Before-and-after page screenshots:
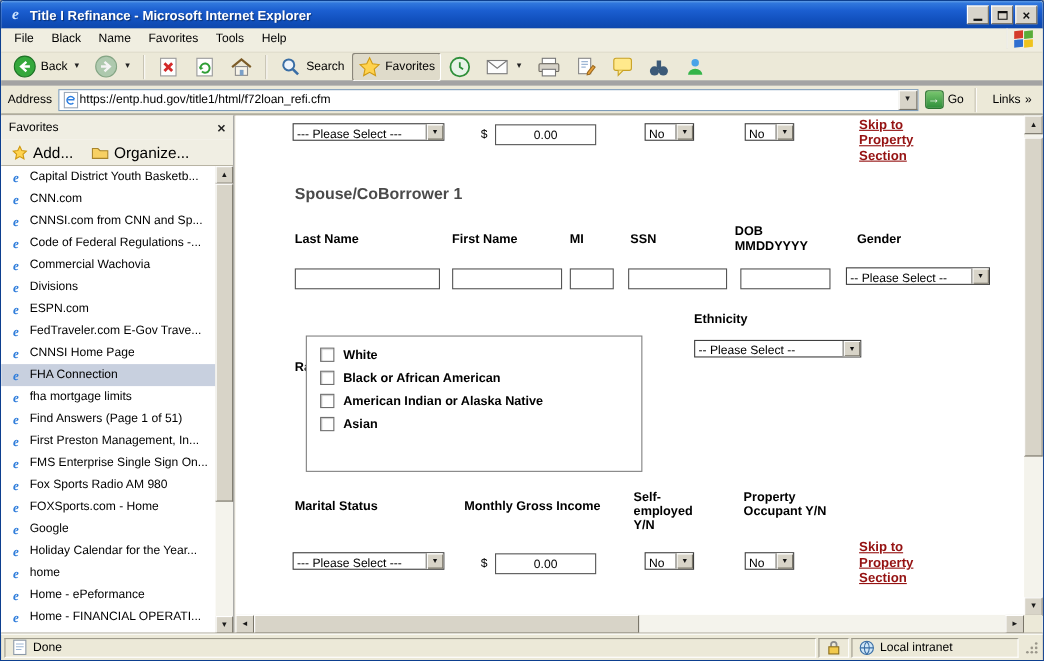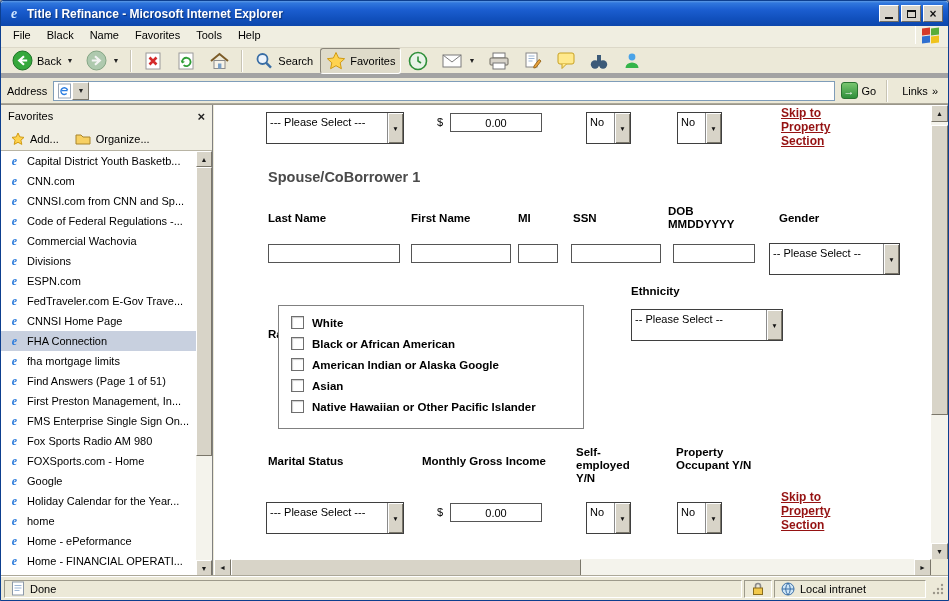"https://entp.hud.gov/title1/html/f72loan" span.addr-text { html: none -> <span>https://entp.hud.gov/title1/html/f72loan_refi.cfm</span> }
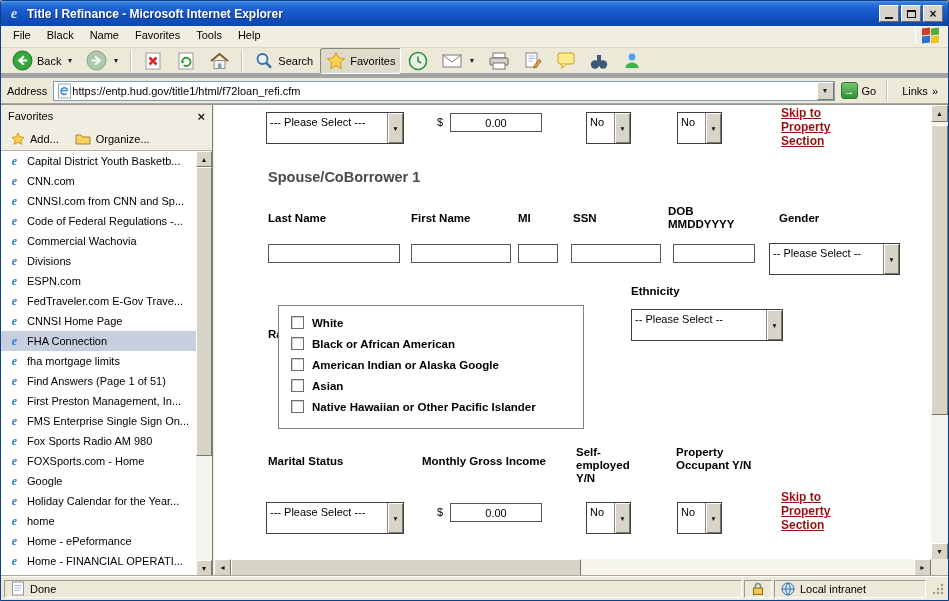"--- Please Select ---" .xsel { height: 32px -> 16px }
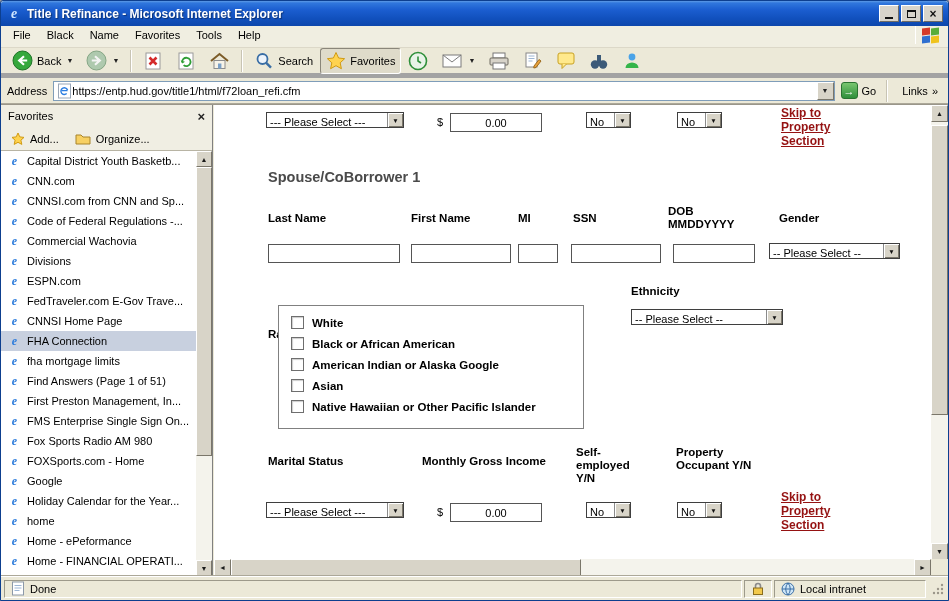"Add..." .sb-actions { font-size: 11px -> 14px }
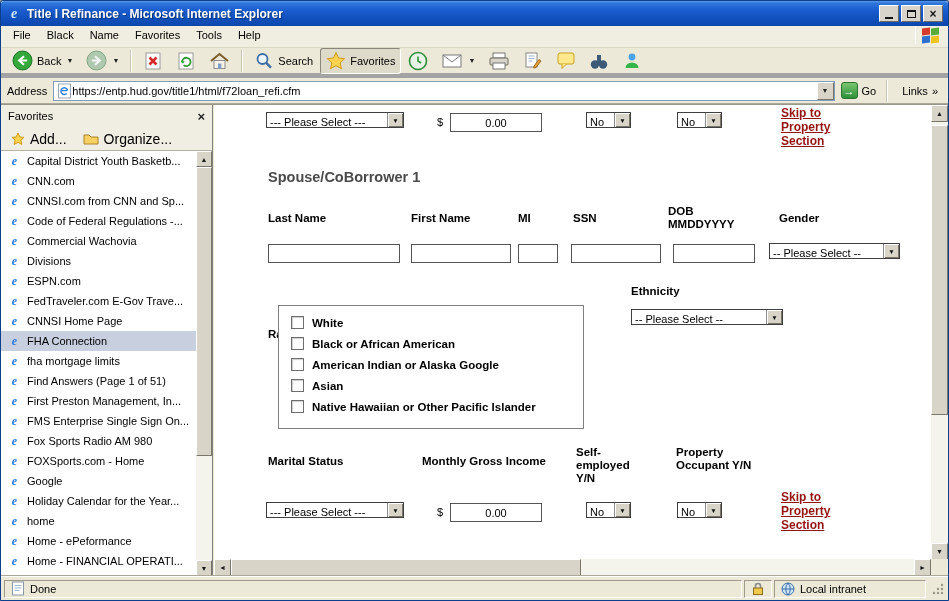"American Indian or Alaska Google" span { text: Google -> Native }
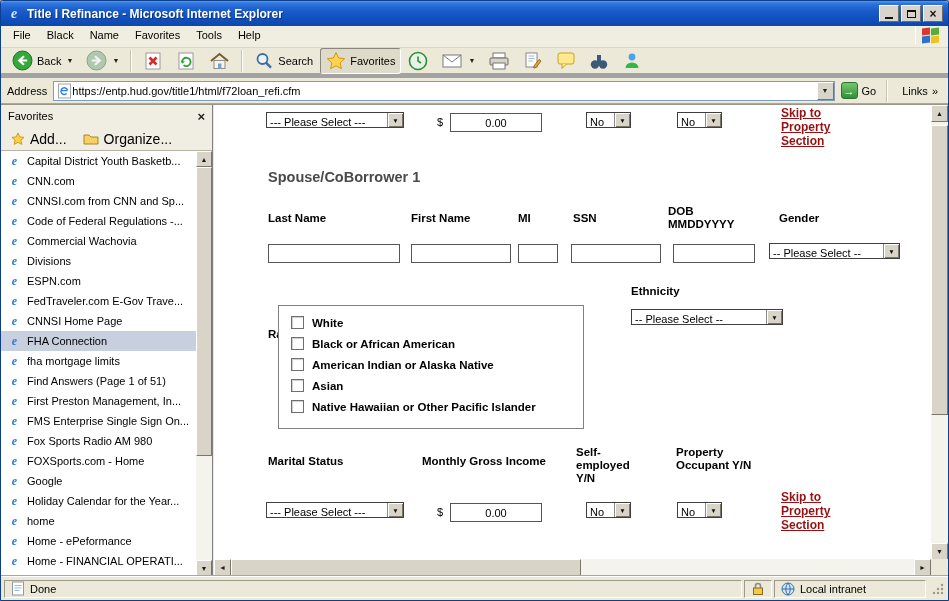"Native Hawaiian or Other Pacific" label.race-row { html: <label> <span></span> <span>Native Hawaiian or Other Pacific Islander</span> </label> -> none }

* Assignment:
When you retype the records, keep every word exactly as written and exclude the pictures.

* Solution to this problem:
"https://entp.hud.gov/title1/html/f72loan" span.addr-text { html: none -> <span>https://entp.hud.gov/title1/html/f72loan_refi.cfm</span> }
"--- Please Select ---" .xsel { height: 32px -> 16px }
"Add..." .sb-actions { font-size: 11px -> 14px }
"American Indian or Alaska Google" span { text: Google -> Native }
"Native Hawaiian or Other Pacific" label.race-row { html: <label> <span></span> <span>Native Hawaiian or Other Pacific Islander</span> </label> -> none }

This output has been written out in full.